* [Work instructions]:
The response should contain only those lines of the entries below that include the string "margin".

* [Input records]:
*****
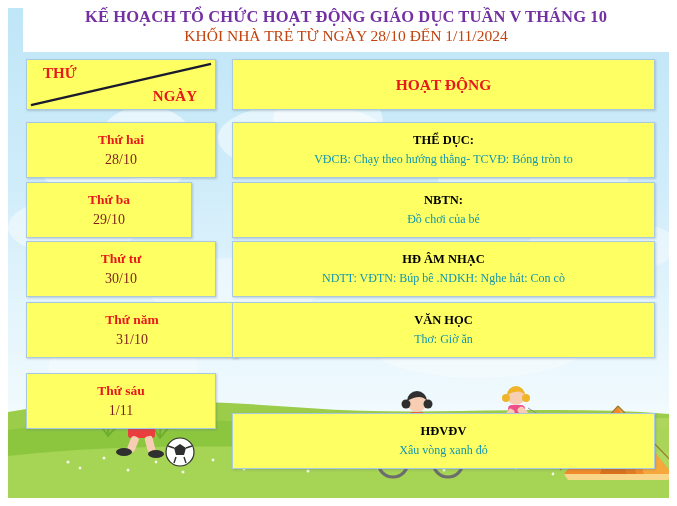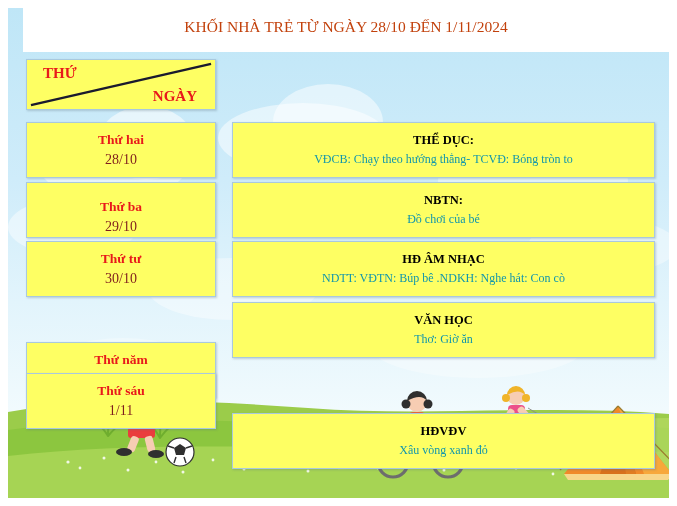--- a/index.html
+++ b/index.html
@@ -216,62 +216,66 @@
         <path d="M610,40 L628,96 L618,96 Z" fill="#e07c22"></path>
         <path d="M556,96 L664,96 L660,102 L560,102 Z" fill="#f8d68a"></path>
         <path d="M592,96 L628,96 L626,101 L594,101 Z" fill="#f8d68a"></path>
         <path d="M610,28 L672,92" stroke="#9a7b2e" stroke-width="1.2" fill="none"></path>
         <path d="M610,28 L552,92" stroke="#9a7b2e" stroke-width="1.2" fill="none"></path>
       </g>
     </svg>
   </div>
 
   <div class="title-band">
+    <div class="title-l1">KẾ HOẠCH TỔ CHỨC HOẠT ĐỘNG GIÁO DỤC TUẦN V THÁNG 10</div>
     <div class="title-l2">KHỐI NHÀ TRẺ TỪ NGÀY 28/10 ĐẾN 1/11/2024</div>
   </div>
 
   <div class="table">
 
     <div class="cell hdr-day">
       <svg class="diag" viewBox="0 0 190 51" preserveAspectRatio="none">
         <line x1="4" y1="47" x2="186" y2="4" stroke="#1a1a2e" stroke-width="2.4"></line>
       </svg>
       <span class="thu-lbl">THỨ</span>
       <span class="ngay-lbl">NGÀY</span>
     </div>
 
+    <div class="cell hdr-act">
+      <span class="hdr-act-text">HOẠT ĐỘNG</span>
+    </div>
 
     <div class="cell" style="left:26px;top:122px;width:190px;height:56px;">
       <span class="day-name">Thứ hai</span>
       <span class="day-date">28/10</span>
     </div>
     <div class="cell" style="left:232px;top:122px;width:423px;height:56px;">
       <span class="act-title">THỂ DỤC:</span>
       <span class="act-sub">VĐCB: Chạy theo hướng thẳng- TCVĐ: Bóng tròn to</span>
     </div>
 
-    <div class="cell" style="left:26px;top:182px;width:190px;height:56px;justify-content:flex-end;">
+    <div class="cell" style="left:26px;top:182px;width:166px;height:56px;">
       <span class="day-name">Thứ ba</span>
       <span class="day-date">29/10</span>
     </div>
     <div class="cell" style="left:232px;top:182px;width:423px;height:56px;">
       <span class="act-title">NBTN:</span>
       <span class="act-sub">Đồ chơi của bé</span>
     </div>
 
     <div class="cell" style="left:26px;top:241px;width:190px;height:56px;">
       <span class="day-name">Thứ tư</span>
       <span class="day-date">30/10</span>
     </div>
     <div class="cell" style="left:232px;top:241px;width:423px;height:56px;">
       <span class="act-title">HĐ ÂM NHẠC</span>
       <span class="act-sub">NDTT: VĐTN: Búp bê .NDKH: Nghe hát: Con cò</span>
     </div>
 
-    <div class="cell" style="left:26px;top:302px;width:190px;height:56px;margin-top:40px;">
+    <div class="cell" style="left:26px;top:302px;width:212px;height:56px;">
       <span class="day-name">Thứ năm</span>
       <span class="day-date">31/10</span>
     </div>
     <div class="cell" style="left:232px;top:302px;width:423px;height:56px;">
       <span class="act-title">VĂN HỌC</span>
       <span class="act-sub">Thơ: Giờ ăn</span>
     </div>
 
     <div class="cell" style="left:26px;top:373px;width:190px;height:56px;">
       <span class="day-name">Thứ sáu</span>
*****
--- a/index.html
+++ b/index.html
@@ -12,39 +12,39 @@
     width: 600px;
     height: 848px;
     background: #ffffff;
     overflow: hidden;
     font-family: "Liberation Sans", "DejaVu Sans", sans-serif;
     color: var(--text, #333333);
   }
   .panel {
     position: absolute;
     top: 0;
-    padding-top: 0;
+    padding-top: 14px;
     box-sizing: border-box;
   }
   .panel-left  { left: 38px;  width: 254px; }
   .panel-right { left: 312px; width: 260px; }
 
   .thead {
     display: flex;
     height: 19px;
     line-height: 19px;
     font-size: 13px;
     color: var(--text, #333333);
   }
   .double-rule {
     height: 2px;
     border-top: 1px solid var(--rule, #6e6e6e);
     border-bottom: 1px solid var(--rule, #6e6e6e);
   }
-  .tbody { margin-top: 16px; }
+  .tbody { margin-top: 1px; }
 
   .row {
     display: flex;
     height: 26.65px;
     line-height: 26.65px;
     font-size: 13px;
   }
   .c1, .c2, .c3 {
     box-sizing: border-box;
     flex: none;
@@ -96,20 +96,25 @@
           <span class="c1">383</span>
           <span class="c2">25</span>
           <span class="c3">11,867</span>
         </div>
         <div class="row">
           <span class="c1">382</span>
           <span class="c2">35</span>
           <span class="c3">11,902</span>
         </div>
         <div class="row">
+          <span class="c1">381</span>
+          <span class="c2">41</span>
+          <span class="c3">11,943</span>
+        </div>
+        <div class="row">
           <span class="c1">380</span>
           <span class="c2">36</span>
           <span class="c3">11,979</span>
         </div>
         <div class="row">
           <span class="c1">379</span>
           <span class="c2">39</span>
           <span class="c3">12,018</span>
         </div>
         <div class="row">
*****
* [Task output]:
-    <div class="cell" style="left:26px;top:302px;width:190px;height:56px;margin-top:40px;">
-  .tbody { margin-top: 16px; }
+  .tbody { margin-top: 1px; }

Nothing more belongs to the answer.